What you need to do:
Look through the material and copy each line holding "экстрмеальные".

Provided entries START

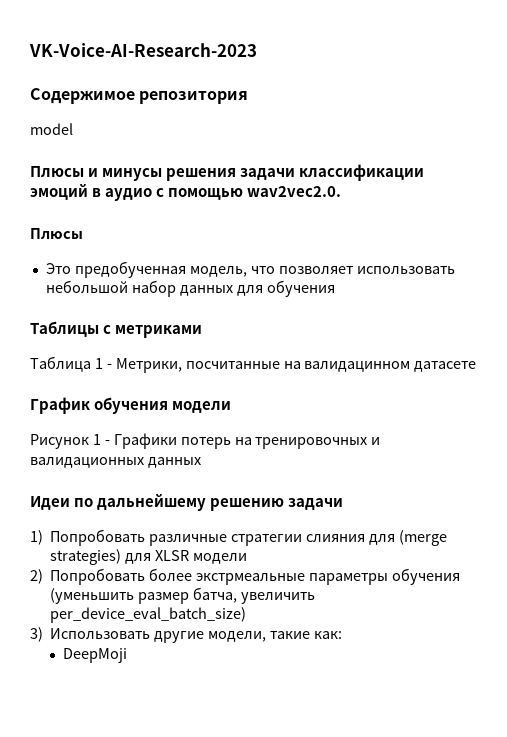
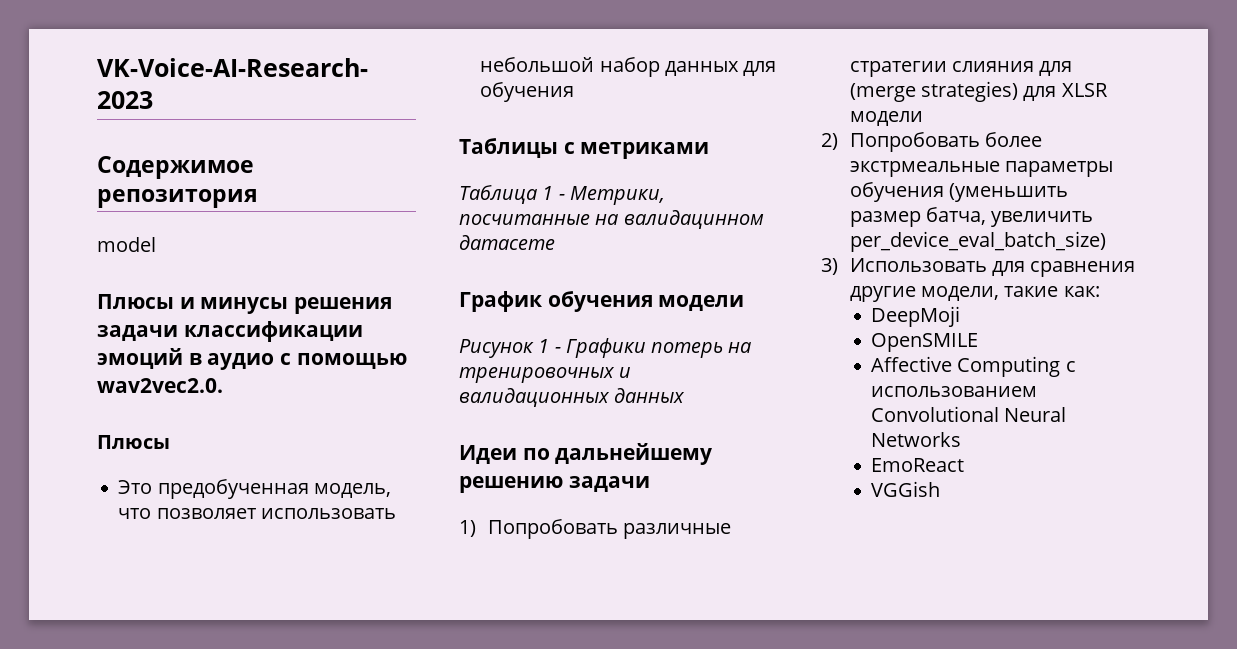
- 3) Использовать другие модели, такие как:
+ 3) Использовать для сравнения другие модели, такие как:
+ OpenSMILE
+ Affective Computing с использованием Convolutional Neural Networks
+ EmoReact
+ VGGish

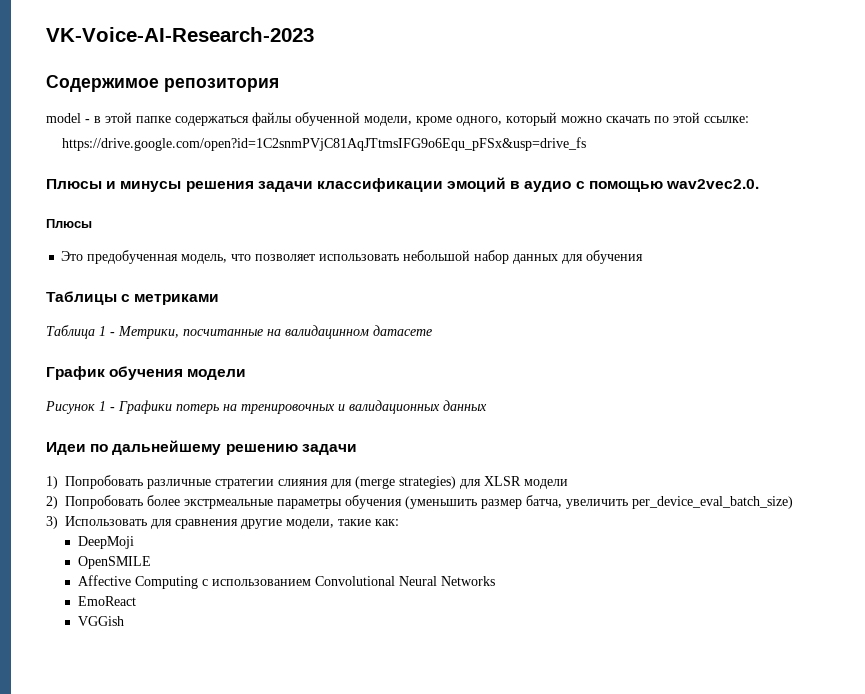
- model
+ model - в этой папке содержаться файлы обученной модели, кроме одного, который можно скачать по этой ссылке:
+ https://drive.google.com/open?id=1C2snmPVjC81AqJTtmsIFG9o6Equ_pFSx&usp=drive_fs

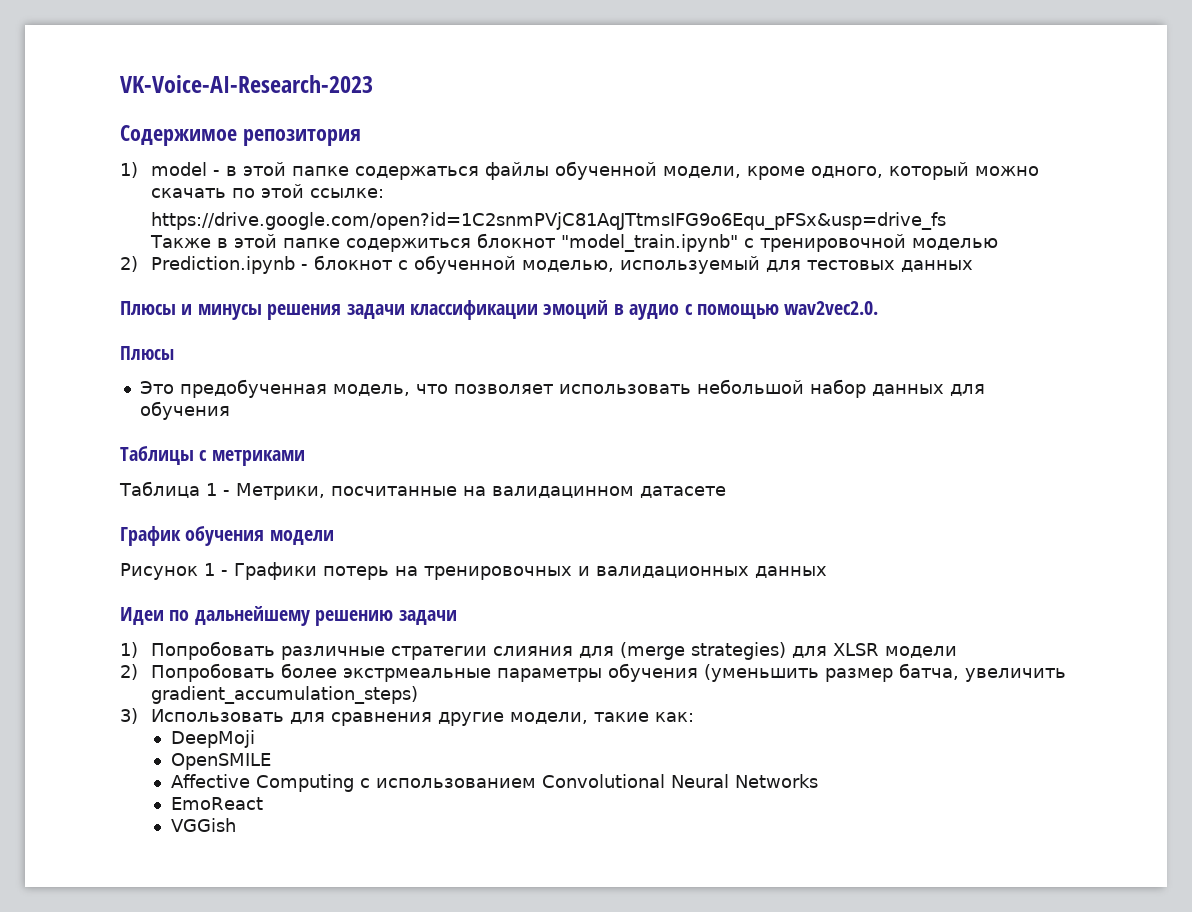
- model - в этой папке содержаться файлы обученной модели, кроме одного, который можно скачать по этой ссылке:
+ 1) model - в этой папке содержаться файлы обученной модели, кроме одного, который можно скачать по этой ссылке:
+ Также в этой папке содержиться блокнот "model_train.ipynb" с тренировочной моделью
+ 2) Prediction.ipynb - блокнот с обученной моделью, используемый для тестовых данных
- 2) Попробовать более экстрмеальные параметры обучения (уменьшить размер батча, увеличить per_device_eval_batch_size)
+ 2) Попробовать более экстрмеальные параметры обучения (уменьшить размер батча, увеличить gradient_accumulation_steps)

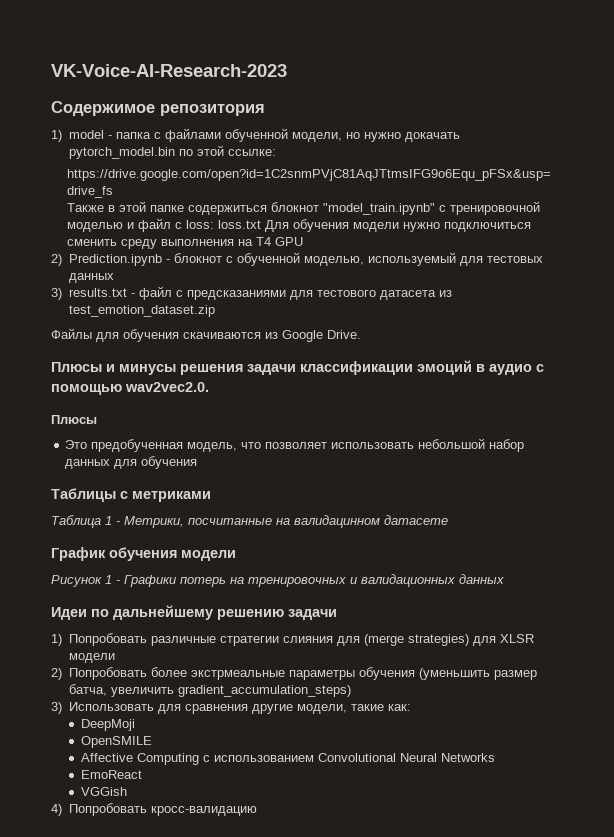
- 1) model - в этой папке содержаться файлы обученной модели, кроме одного, который можно скачать по этой ссылке:
+ 1) model - папка с файлами обученной модели, но нужно докачать pytorch_model.bin по этой ссылке:
- Также в этой папке содержиться блокнот "model_train.ipynb" с тренировочной моделью
+ Также в этой папке содержиться блокнот "model_train.ipynb" с тренировочной моделью и файл с loss: loss.txt Для обучения модели нужно подключиться сменить среду выполнения на Т4 GPU
+ 3) results.txt - файл с предсказаниями для тестового датасета из test_emotion_dataset.zip
+ Файлы для обучения скачиваются из Google Drive.
+ 4) Попробовать кросс-валидацию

Provided entries END

Task output:
- 2) Попробовать более экстрмеальные параметры обучения (уменьшить размер батча, увеличить per_device_eval_batch_size)
+ 2) Попробовать более экстрмеальные параметры обучения (уменьшить размер батча, увеличить gradient_accumulation_steps)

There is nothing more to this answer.